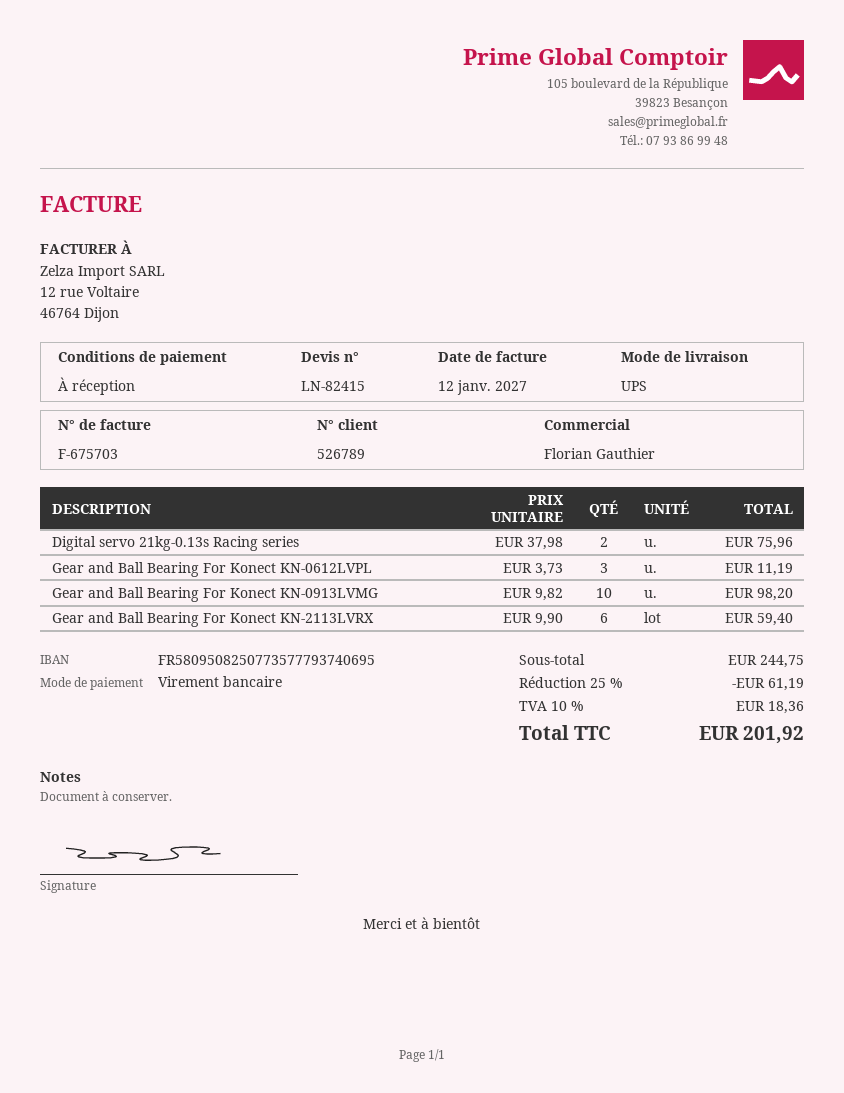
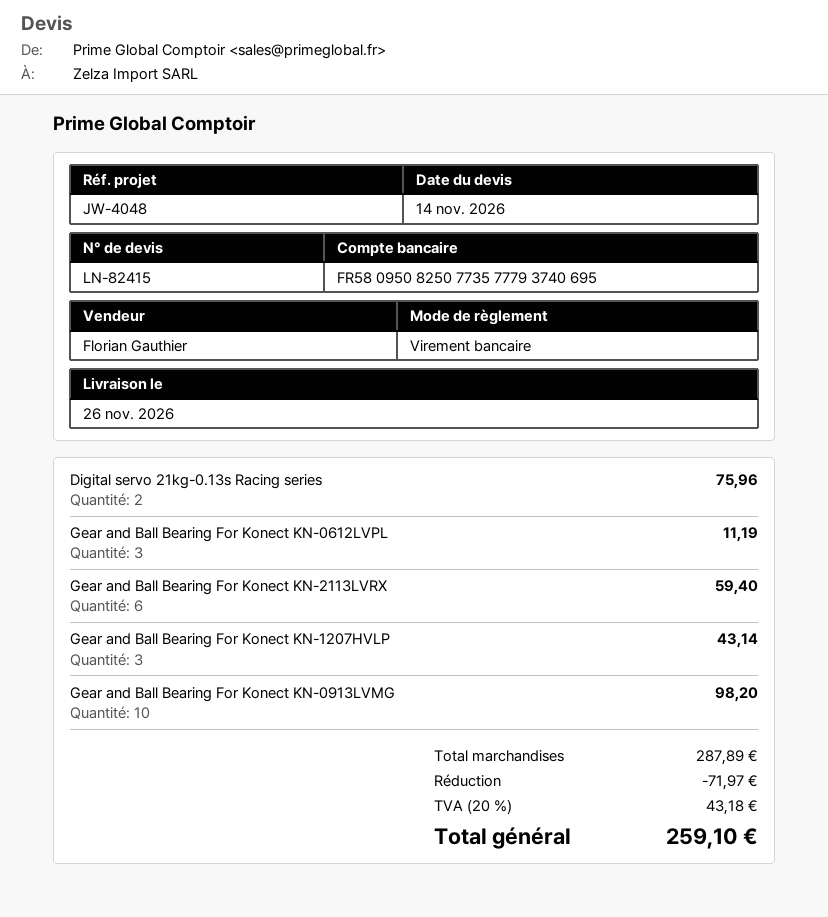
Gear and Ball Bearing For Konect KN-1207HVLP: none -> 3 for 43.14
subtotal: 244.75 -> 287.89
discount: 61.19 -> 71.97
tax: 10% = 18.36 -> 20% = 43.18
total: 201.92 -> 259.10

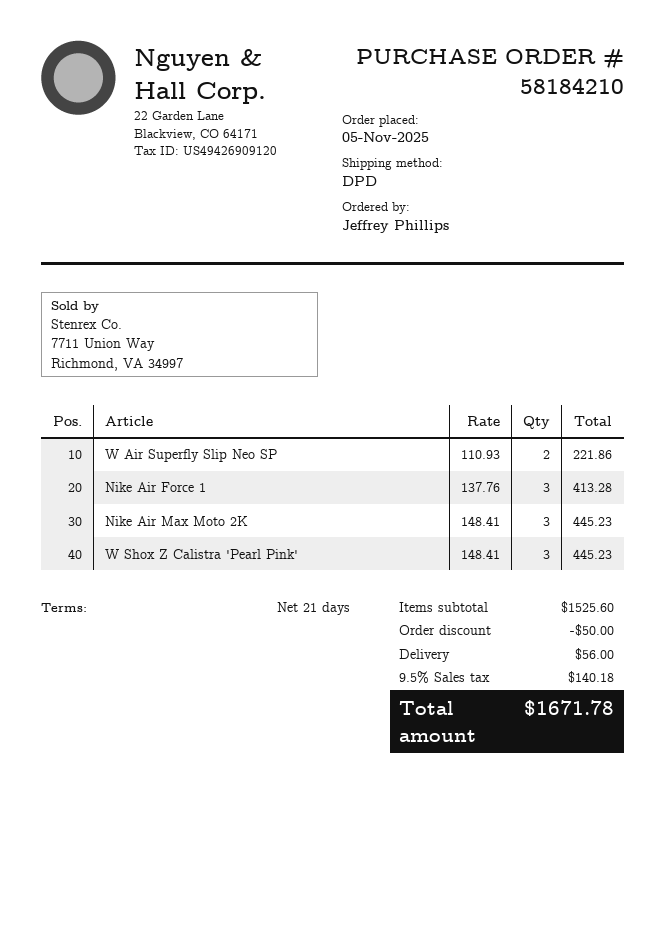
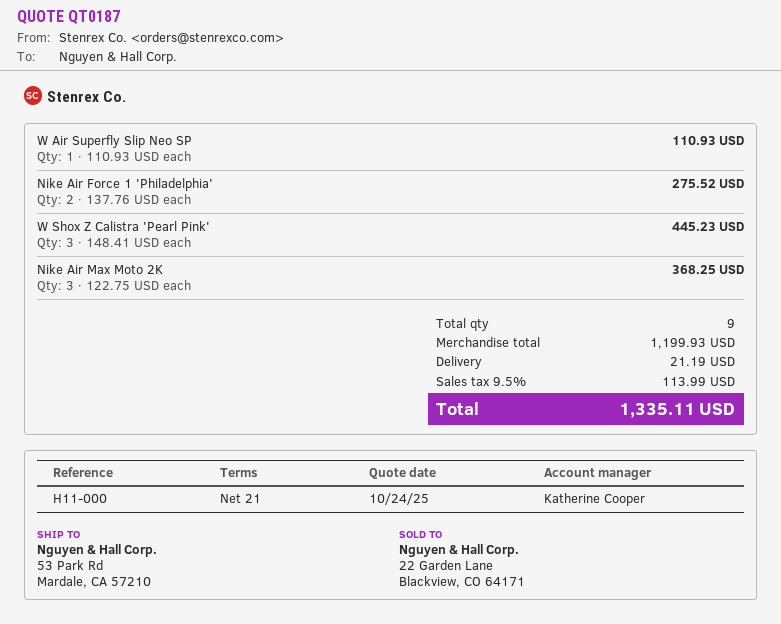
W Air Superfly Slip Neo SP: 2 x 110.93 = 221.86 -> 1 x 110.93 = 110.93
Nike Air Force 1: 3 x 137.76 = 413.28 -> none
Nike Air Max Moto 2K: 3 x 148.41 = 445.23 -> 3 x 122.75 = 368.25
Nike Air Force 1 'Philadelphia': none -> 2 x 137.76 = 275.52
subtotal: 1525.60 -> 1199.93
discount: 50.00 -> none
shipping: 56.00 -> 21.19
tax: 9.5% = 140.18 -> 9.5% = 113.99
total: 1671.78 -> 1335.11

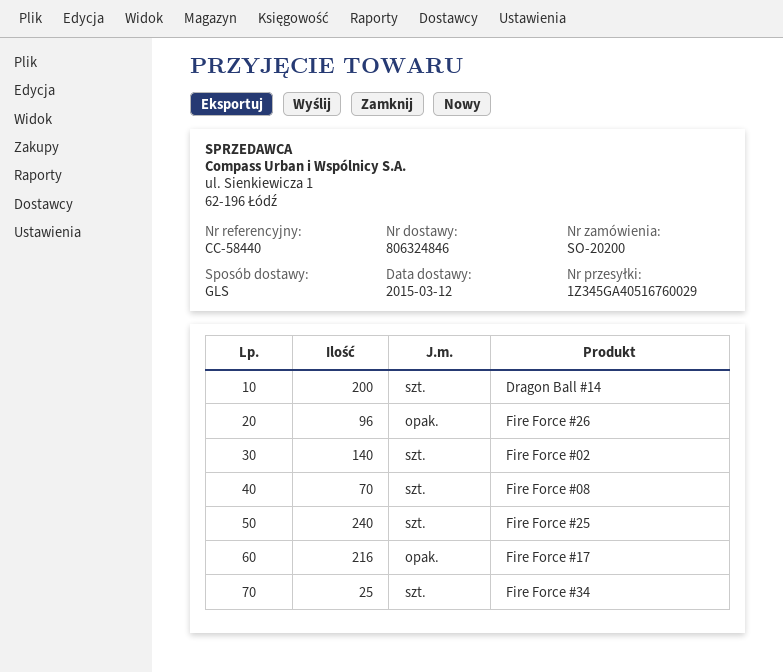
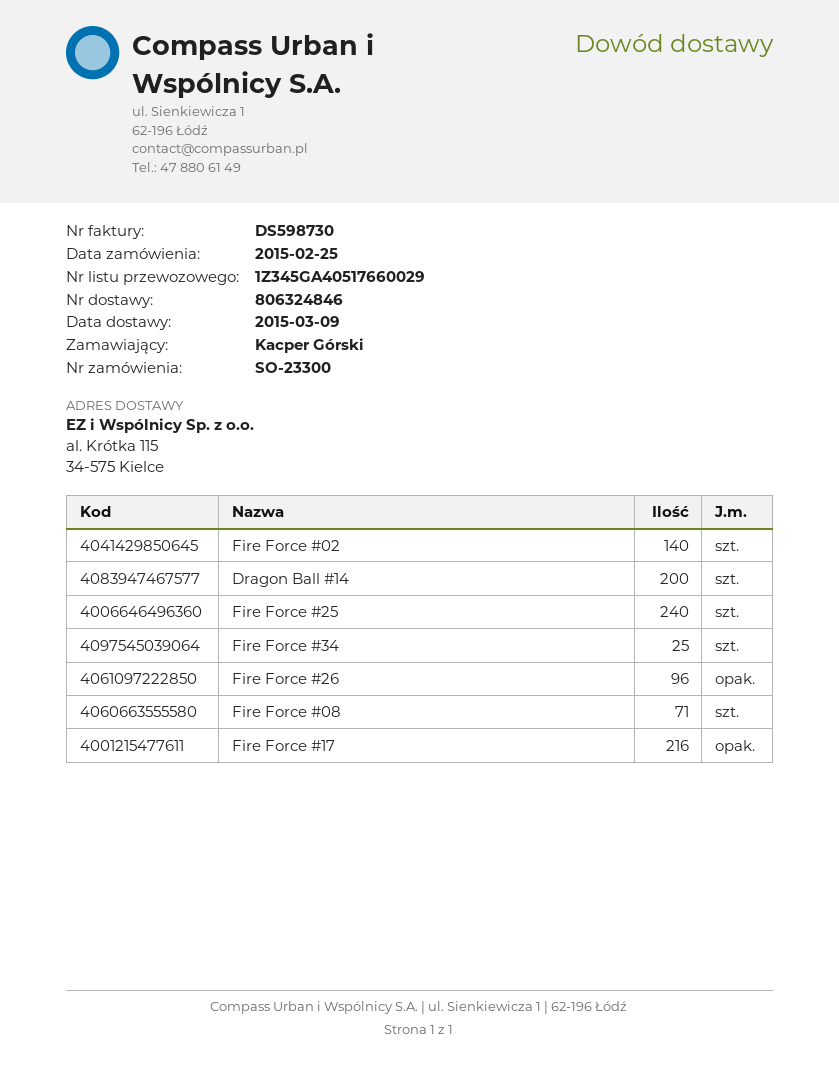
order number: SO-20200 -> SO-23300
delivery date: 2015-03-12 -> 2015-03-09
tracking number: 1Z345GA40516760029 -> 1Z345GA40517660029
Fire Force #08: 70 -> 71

§ Task prompt
Print every line above exactly. Leave the pictures out.

§ Answer space
Gear and Ball Bearing For Konect KN-1207HVLP: none -> 3 for 43.14
subtotal: 244.75 -> 287.89
discount: 61.19 -> 71.97
tax: 10% = 18.36 -> 20% = 43.18
total: 201.92 -> 259.10

W Air Superfly Slip Neo SP: 2 x 110.93 = 221.86 -> 1 x 110.93 = 110.93
Nike Air Force 1: 3 x 137.76 = 413.28 -> none
Nike Air Max Moto 2K: 3 x 148.41 = 445.23 -> 3 x 122.75 = 368.25
Nike Air Force 1 'Philadelphia': none -> 2 x 137.76 = 275.52
subtotal: 1525.60 -> 1199.93
discount: 50.00 -> none
shipping: 56.00 -> 21.19
tax: 9.5% = 140.18 -> 9.5% = 113.99
total: 1671.78 -> 1335.11

order number: SO-20200 -> SO-23300
delivery date: 2015-03-12 -> 2015-03-09
tracking number: 1Z345GA40516760029 -> 1Z345GA40517660029
Fire Force #08: 70 -> 71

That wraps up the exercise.